When does medication enter the picture? Above 500 mg/dL, yes — fibrates, therapeutic-dose omega-3, sometimes statins, because pancreatitis becomes a real threat. Between 200 and 500 mg/dL, in a patient without established cardiovascular disease, the first move is habits sustained for 3–6 months, then re-measure. If you already have hypertension, prediabetes, or established cardiovascular risk, a statin is usually part of the answer — not as a free pass, but as part of the protection.

If you want the structured version — how to read your own lipid panel, when to push for an ApoB or a coronary calcium score, and how to talk to your physician about statins — the cardiovascular care course in the Academia walks through the full protocol.
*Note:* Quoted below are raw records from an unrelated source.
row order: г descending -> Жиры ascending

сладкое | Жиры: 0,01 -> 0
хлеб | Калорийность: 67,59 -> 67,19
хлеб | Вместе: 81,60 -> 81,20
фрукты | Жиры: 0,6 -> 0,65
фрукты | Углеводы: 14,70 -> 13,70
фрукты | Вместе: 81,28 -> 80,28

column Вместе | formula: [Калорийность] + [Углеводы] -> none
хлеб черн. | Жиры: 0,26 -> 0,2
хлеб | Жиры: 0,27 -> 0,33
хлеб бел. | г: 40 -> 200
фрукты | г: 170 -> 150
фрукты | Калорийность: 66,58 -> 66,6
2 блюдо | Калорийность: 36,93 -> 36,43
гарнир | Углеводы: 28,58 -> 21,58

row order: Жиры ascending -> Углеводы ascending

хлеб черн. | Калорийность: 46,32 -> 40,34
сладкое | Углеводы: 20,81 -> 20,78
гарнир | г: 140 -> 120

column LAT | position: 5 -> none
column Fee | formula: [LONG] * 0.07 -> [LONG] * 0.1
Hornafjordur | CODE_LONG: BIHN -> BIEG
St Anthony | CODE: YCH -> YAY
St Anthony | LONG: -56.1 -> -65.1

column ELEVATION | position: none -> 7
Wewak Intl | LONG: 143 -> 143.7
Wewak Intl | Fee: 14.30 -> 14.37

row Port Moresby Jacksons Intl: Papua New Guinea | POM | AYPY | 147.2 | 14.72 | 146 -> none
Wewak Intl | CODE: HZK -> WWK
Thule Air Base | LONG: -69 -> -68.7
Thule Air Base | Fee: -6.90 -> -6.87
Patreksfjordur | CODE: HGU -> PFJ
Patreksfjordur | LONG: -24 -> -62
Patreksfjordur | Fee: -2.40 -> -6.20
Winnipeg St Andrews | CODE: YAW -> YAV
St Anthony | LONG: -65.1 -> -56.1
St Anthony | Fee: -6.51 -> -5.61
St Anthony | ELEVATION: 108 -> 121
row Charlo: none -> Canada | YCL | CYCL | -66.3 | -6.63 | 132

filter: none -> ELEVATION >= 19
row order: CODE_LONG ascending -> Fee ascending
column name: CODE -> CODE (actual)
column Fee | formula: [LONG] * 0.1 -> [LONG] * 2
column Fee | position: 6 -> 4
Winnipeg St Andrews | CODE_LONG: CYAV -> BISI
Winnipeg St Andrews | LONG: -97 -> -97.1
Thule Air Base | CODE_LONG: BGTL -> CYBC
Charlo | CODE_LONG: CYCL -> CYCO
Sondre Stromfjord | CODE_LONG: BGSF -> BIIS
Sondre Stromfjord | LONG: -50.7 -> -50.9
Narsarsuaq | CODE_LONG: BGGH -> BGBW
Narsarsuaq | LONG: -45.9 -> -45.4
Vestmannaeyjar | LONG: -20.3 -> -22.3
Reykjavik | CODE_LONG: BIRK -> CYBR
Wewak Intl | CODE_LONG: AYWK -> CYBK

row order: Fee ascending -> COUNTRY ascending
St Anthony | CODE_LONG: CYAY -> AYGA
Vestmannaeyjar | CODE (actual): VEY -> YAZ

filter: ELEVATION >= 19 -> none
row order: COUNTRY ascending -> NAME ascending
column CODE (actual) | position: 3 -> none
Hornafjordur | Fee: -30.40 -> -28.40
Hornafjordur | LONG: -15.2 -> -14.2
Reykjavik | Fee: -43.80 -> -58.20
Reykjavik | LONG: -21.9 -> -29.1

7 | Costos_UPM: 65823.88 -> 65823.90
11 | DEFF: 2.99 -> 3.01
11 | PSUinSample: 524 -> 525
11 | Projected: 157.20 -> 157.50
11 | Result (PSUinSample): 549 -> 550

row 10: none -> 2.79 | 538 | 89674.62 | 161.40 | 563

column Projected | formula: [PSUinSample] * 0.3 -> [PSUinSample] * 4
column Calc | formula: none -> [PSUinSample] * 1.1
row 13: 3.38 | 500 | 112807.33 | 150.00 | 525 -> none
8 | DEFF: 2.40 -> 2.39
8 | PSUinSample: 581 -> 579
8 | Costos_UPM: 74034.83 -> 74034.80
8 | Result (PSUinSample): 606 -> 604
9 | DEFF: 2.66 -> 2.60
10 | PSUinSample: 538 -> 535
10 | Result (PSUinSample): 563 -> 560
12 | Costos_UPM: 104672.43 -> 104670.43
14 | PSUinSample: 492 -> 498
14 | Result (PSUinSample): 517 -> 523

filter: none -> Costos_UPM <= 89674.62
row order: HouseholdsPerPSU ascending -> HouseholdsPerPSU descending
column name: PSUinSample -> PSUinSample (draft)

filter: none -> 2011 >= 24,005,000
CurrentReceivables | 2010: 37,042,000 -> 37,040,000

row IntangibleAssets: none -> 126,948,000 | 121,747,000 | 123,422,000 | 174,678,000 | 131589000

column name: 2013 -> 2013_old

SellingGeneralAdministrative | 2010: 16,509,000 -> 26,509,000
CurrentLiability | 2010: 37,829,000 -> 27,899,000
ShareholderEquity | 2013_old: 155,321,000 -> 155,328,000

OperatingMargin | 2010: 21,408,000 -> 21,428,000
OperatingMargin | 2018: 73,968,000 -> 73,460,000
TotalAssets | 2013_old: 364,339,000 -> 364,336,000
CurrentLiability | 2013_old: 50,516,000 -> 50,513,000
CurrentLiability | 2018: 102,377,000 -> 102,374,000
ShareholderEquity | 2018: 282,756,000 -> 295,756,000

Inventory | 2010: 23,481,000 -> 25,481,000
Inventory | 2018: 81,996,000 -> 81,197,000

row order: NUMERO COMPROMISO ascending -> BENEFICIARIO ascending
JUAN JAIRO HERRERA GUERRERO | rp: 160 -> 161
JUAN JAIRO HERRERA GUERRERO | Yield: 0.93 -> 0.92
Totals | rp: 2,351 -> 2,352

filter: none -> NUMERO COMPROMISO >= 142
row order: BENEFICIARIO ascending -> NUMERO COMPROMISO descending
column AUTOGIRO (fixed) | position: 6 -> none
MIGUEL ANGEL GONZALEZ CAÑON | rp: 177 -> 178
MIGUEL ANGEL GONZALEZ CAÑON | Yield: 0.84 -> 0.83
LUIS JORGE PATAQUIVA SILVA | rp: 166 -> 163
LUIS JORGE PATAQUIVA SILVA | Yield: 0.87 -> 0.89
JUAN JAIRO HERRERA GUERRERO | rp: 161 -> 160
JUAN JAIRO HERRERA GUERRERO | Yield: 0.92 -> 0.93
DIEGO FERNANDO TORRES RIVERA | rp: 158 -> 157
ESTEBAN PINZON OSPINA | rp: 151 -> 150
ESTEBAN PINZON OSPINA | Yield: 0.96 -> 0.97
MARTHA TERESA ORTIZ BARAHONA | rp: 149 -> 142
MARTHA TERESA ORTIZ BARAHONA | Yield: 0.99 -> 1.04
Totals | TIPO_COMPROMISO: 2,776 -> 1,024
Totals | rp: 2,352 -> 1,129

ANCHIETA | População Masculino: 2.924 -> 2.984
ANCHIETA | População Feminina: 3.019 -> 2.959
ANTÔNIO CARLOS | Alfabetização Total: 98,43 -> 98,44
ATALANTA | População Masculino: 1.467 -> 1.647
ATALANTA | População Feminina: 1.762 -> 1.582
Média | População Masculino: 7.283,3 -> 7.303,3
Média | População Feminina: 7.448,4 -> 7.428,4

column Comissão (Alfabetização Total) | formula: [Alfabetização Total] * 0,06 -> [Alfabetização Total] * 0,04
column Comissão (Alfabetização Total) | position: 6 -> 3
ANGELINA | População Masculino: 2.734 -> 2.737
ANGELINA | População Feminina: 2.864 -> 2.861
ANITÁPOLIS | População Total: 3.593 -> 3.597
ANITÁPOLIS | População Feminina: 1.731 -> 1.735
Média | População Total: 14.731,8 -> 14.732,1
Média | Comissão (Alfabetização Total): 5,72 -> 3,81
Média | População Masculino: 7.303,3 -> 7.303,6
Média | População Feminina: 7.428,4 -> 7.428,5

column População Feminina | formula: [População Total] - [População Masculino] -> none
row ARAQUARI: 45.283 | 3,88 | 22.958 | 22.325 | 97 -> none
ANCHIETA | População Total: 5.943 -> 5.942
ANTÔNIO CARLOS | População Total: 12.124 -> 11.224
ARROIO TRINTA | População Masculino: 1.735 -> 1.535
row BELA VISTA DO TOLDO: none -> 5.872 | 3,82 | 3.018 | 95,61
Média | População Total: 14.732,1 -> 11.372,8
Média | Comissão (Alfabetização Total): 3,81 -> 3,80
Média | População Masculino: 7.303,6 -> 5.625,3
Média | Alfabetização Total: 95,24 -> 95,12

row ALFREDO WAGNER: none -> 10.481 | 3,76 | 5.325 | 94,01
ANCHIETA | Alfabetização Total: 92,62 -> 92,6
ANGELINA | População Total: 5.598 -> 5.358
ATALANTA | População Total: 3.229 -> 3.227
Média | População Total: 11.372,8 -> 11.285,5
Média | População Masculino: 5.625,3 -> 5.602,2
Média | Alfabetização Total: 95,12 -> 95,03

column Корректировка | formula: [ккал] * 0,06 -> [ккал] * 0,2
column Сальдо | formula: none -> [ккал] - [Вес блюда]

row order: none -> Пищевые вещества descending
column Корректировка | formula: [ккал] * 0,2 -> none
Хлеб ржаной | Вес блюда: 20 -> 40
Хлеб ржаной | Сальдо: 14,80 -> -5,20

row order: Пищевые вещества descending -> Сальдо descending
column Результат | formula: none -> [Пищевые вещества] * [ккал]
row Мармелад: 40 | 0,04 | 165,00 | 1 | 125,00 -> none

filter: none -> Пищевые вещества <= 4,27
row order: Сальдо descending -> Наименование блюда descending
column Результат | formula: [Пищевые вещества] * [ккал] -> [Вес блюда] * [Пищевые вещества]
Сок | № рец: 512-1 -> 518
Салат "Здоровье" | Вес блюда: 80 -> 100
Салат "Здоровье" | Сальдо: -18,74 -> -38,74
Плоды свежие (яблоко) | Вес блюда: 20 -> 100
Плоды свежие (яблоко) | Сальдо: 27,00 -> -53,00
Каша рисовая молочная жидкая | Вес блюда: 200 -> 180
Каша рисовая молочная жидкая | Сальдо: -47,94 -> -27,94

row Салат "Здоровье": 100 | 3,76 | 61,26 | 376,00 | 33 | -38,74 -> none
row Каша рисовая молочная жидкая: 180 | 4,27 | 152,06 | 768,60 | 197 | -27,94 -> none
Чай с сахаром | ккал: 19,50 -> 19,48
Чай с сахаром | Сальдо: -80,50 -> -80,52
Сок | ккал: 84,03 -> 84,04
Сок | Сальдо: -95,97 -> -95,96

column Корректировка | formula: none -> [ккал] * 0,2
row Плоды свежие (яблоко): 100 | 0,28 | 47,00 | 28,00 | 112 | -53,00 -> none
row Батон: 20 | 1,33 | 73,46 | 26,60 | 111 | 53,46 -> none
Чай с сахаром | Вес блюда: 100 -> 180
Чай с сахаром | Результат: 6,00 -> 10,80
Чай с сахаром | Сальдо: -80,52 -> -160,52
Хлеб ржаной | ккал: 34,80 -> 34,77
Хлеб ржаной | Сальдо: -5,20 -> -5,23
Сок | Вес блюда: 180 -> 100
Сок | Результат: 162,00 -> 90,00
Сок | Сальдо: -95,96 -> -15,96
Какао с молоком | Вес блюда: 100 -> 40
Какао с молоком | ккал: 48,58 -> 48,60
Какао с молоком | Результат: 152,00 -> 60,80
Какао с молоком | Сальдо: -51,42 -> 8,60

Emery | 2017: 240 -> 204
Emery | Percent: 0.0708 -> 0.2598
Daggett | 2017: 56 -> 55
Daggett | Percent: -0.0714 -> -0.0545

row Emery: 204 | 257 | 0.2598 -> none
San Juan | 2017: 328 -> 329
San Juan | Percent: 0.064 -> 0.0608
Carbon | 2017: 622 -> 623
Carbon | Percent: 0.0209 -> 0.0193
For the broader editorial picture of how a metabolic signal turns into an ICU admission, the clinical education pillar collects the same physiology in plain language.

You may also want to read the companion article on how high blood pressure shapes the same arteries — they share the same final pathway.

The message that matters

High triglycerides don’t hurt. That’s exactly what makes them dangerous. They are a quiet, early signal that your metabolism is already changing — and the cost of ignoring that signal compounds with every year. Read your panel. Don’t post-pone the conversation.

I’m Richard Suárez, a physician specialized in intensive care. The reason I keep explaining the lab values you bring home is simple: most of what I treat in the unit was visible on a panel ten years before it happened.